Exercise brief :: Locate the line that contains "E-Commerce Back-End Walkthrough". Print it and every subsequent line through the final line of the records, exactly and only those.

════════

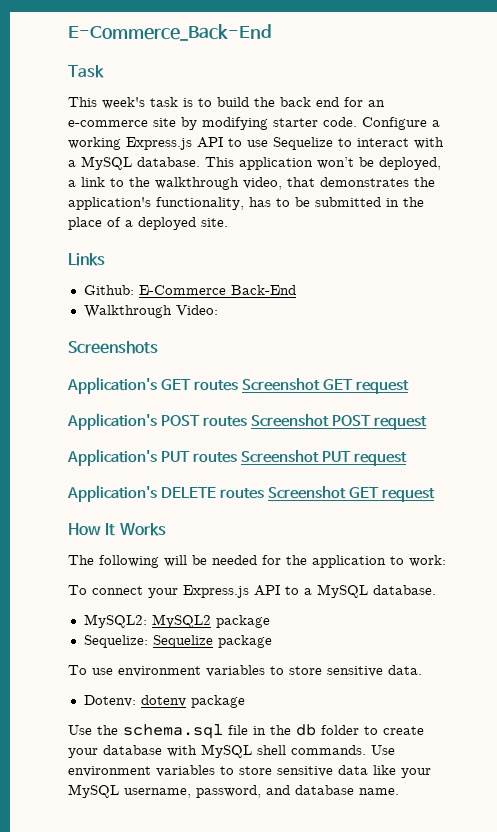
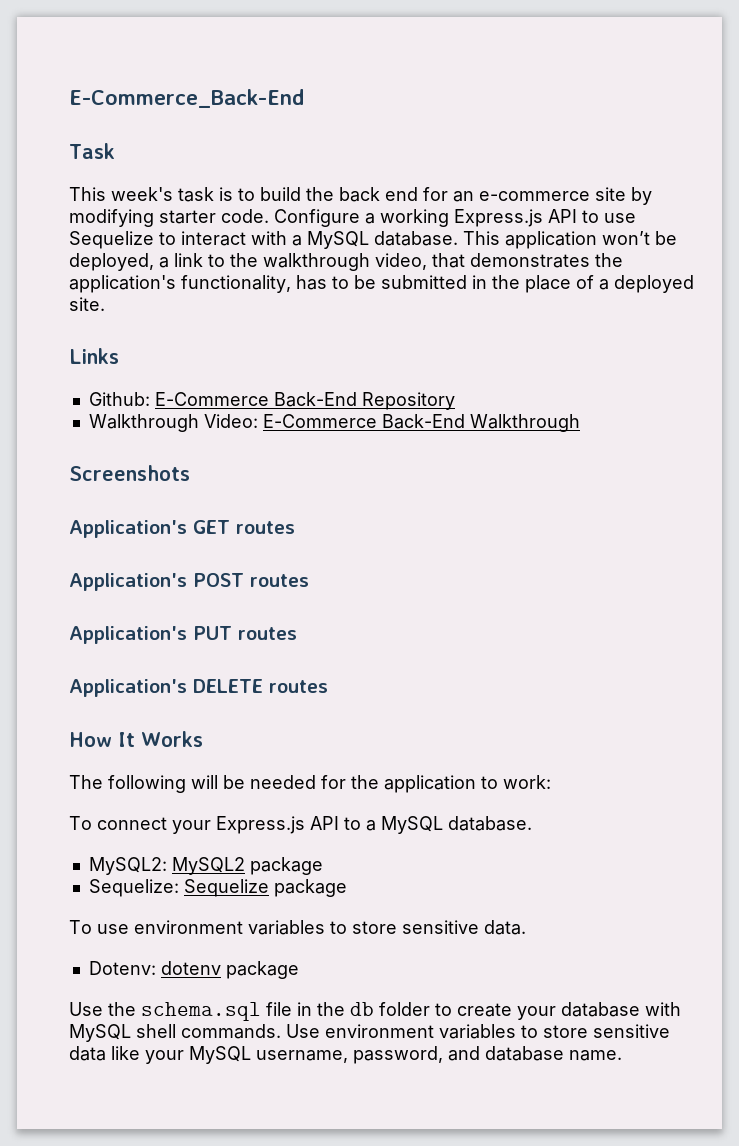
- Github: E-Commerce Back-End
+ Github: E-Commerce Back-End Repository
- Walkthrough Video:
+ Walkthrough Video: E-Commerce Back-End Walkthrough
- Application's GET routes Screenshot GET request
+ Application's GET routes
- Application's POST routes Screenshot POST request
+ Application's POST routes
- Application's PUT routes Screenshot PUT request
+ Application's PUT routes
- Application's DELETE routes Screenshot GET request
+ Application's DELETE routes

════════

Response area ::
+ Walkthrough Video: E-Commerce Back-End Walkthrough
- Application's GET routes Screenshot GET request
+ Application's GET routes
- Application's POST routes Screenshot POST request
+ Application's POST routes
- Application's PUT routes Screenshot PUT request
+ Application's PUT routes
- Application's DELETE routes Screenshot GET request
+ Application's DELETE routes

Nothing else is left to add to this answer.